## ABOUT THIS TASK
Take every record and write it out again exactly, with no images included.

## INFORMATION GIVEN
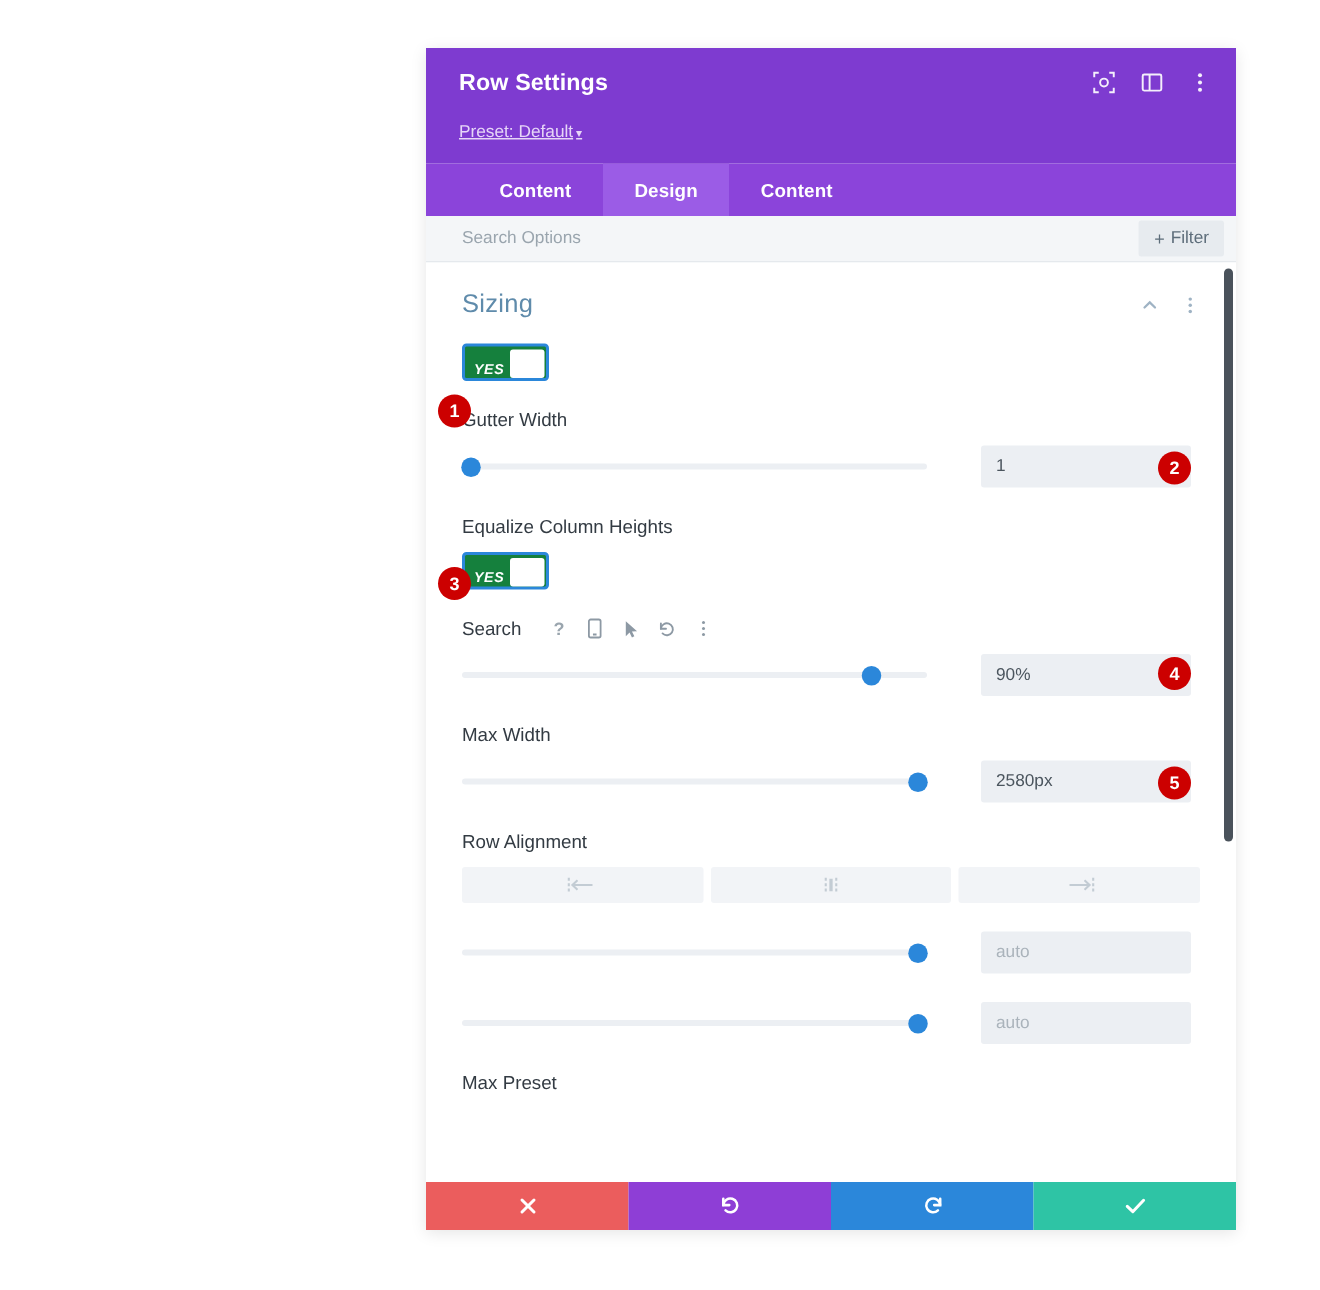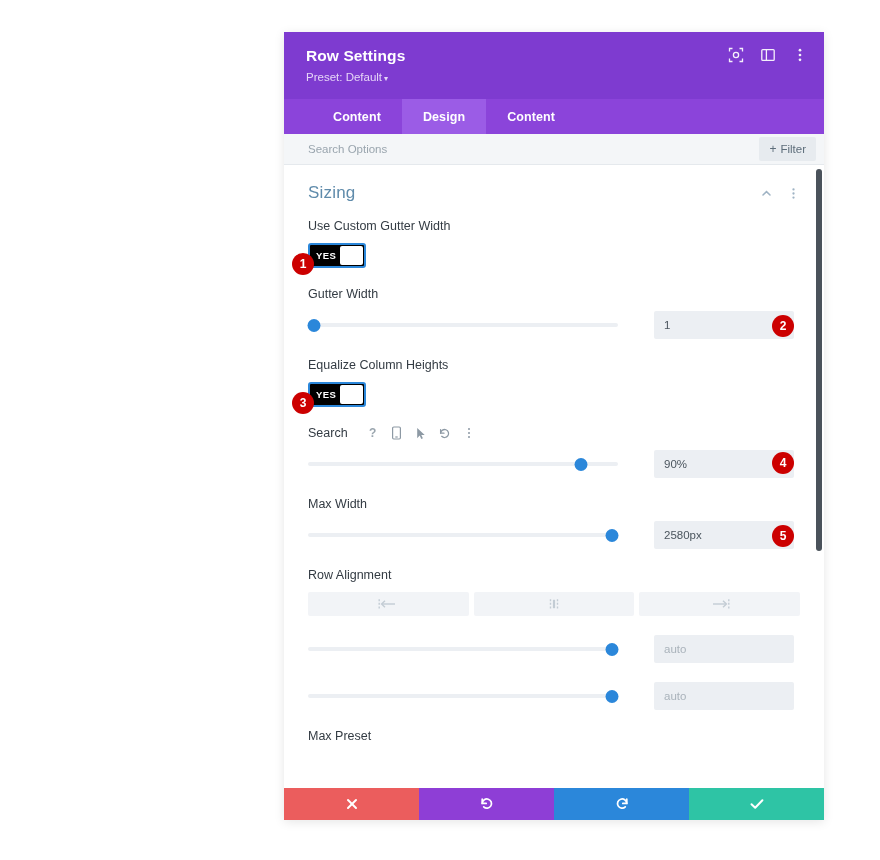--- a/index.html
+++ b/index.html
@@ -37,7 +37,8 @@
     color: #e6d5f7;
     font-size: 11.5px;
     line-height: 16px;
-    margin-top: 3px;
+    margin-top: 14px;
+    text-decoration: underline;
   }
   .hdr-preset .caret { font-size: 8px; margin-left: 2px; color: #e6d5f7; }
   .hdr-icons {

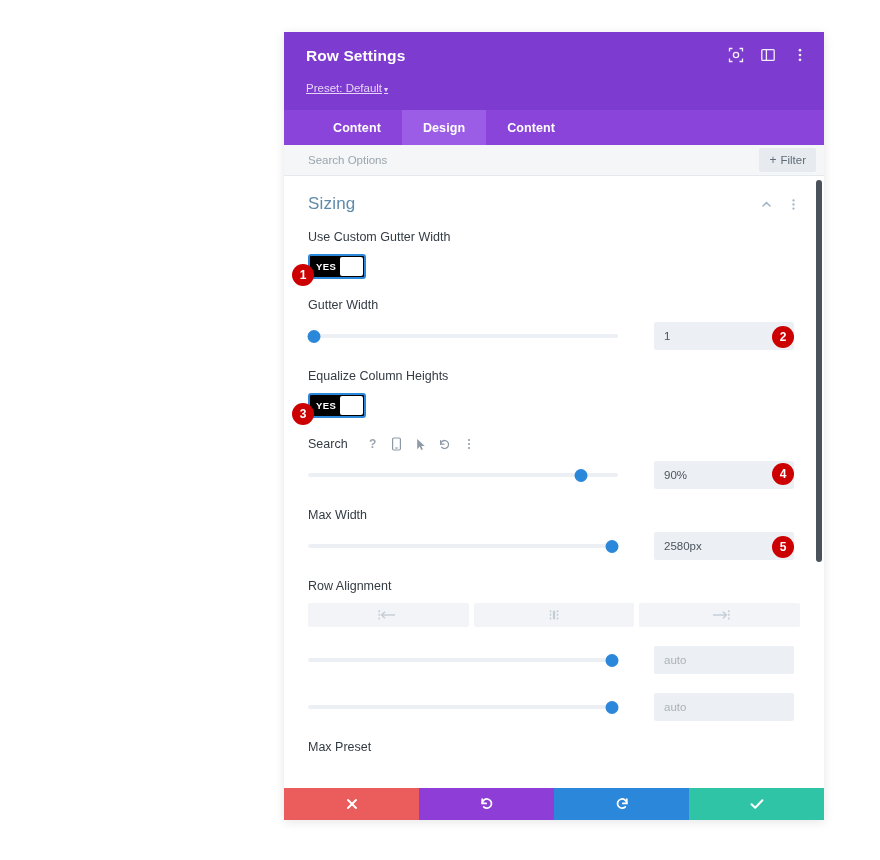--- a/index.html
+++ b/index.html
@@ -330,7 +330,6 @@
       </div>
 
       <div class="field">
-        <div class="field-label">Use Custom Gutter Width</div>
         <div class="badge" style="left:-16px; top:34px;">1</div>
         <div class="toggle">
           <span class="yes">YES</span>

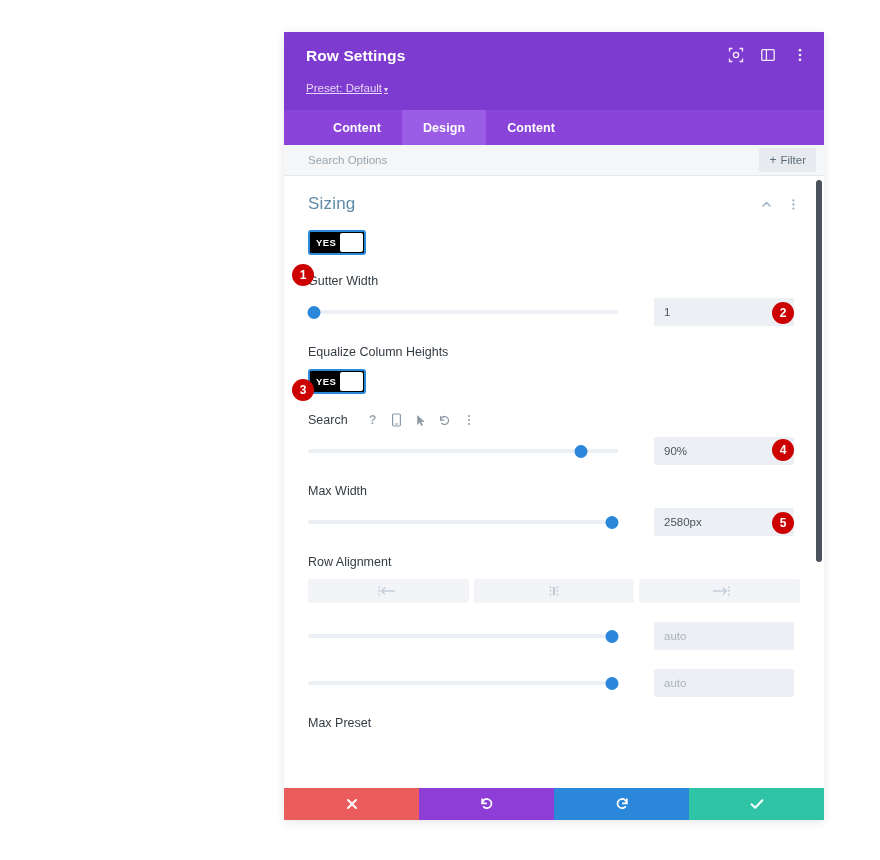--- a/index.html
+++ b/index.html
@@ -161,12 +161,13 @@
   
   .toggle {
     width: 58px; height: 25px;
-    background: #000000;
+    background: #15803d;
     border: 2px solid #2b87da;
     border-radius: 3px;
-    display: flex; align-items: center;
+    display: flex; align-items: flex-end;
     cursor: pointer;
     position: relative;
+    font-style: italic;
   }
   .toggle .yes {
     color: #ffffff;

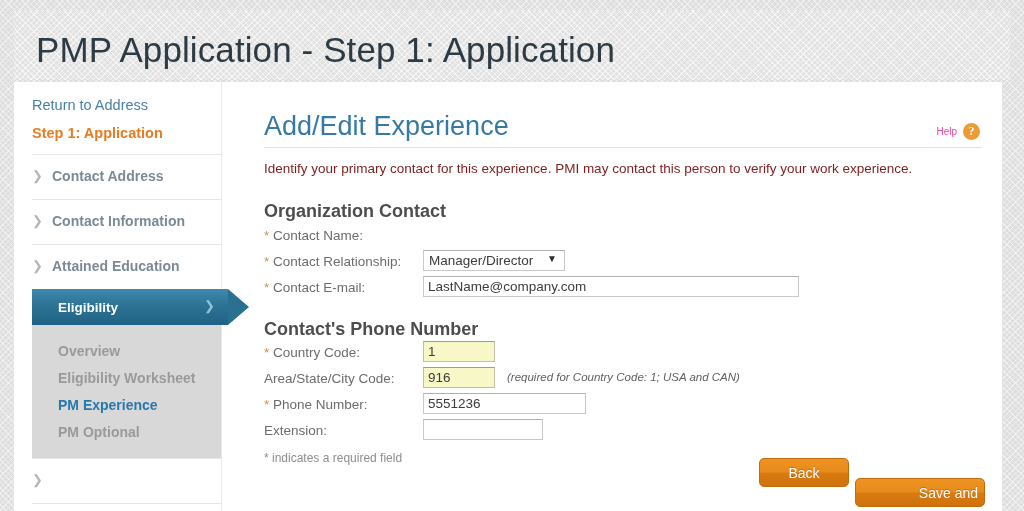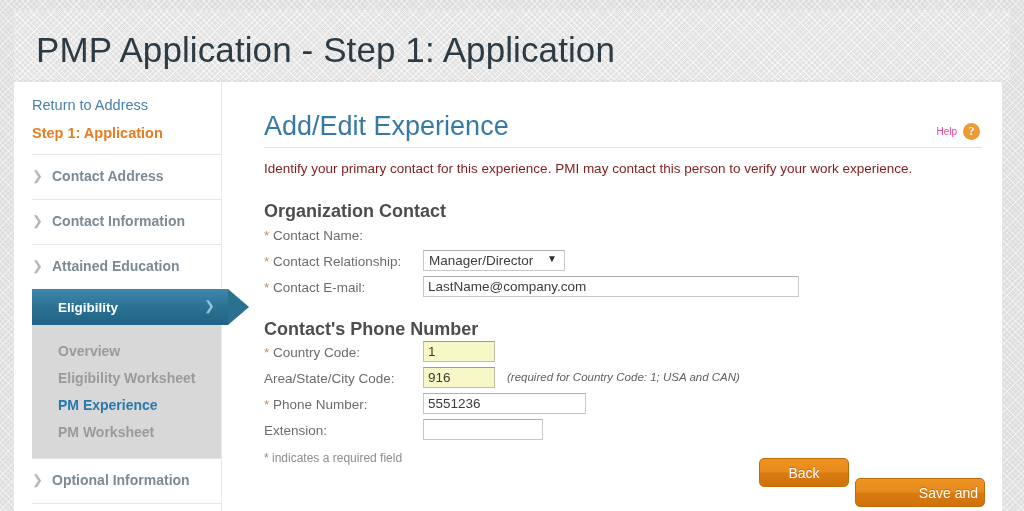--- a/index.html
+++ b/index.html
@@ -342,7 +342,7 @@
         <div class="sub-item" style="top:18px;">Overview</div>
         <div class="sub-item" style="top:45px;">Eligibility Worksheet</div>
         <div class="sub-item active" style="top:72px;">PM Experience</div>
-        <div class="sub-item" style="top:99px;">PM Worksheet</div>
+        <div class="sub-item" style="top:99px;">PM Optional</div>
       </div>
 
       <div class="side-group" style="top:376px; border-top:1px solid #e6e6e6;">

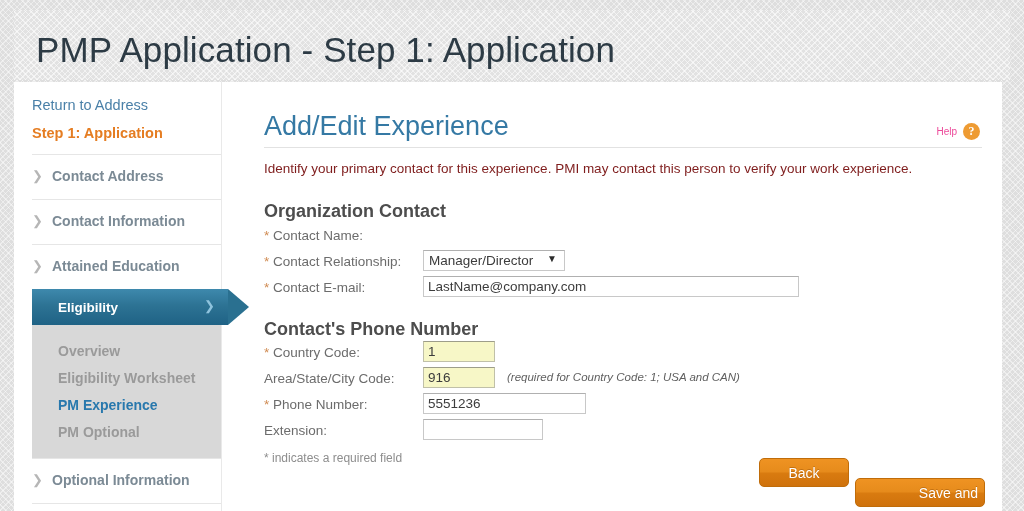--- a/index.html
+++ b/index.html
@@ -347,7 +347,6 @@
 
       <div class="side-group" style="top:376px; border-top:1px solid #e6e6e6;">
         <span class="chev">❯</span>
-        <span class="glabel">Optional Information</span>
       </div>
 
       <div class="side-group" style="top:421px; height:8px;"></div>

## REPLY
--- a/index.html
+++ b/index.html
@@ -37,7 +37,8 @@
     color: #e6d5f7;
     font-size: 11.5px;
     line-height: 16px;
-    margin-top: 3px;
+    margin-top: 14px;
+    text-decoration: underline;
   }
   .hdr-preset .caret { font-size: 8px; margin-left: 2px; color: #e6d5f7; }
   .hdr-icons {

--- a/index.html
+++ b/index.html
@@ -330,7 +330,6 @@
       </div>
 
       <div class="field">
-        <div class="field-label">Use Custom Gutter Width</div>
         <div class="badge" style="left:-16px; top:34px;">1</div>
         <div class="toggle">
           <span class="yes">YES</span>

--- a/index.html
+++ b/index.html
@@ -161,12 +161,13 @@
   
   .toggle {
     width: 58px; height: 25px;
-    background: #000000;
+    background: #15803d;
     border: 2px solid #2b87da;
     border-radius: 3px;
-    display: flex; align-items: center;
+    display: flex; align-items: flex-end;
     cursor: pointer;
     position: relative;
+    font-style: italic;
   }
   .toggle .yes {
     color: #ffffff;

--- a/index.html
+++ b/index.html
@@ -342,7 +342,7 @@
         <div class="sub-item" style="top:18px;">Overview</div>
         <div class="sub-item" style="top:45px;">Eligibility Worksheet</div>
         <div class="sub-item active" style="top:72px;">PM Experience</div>
-        <div class="sub-item" style="top:99px;">PM Worksheet</div>
+        <div class="sub-item" style="top:99px;">PM Optional</div>
       </div>
 
       <div class="side-group" style="top:376px; border-top:1px solid #e6e6e6;">

--- a/index.html
+++ b/index.html
@@ -347,7 +347,6 @@
 
       <div class="side-group" style="top:376px; border-top:1px solid #e6e6e6;">
         <span class="chev">❯</span>
-        <span class="glabel">Optional Information</span>
       </div>
 
       <div class="side-group" style="top:421px; height:8px;"></div>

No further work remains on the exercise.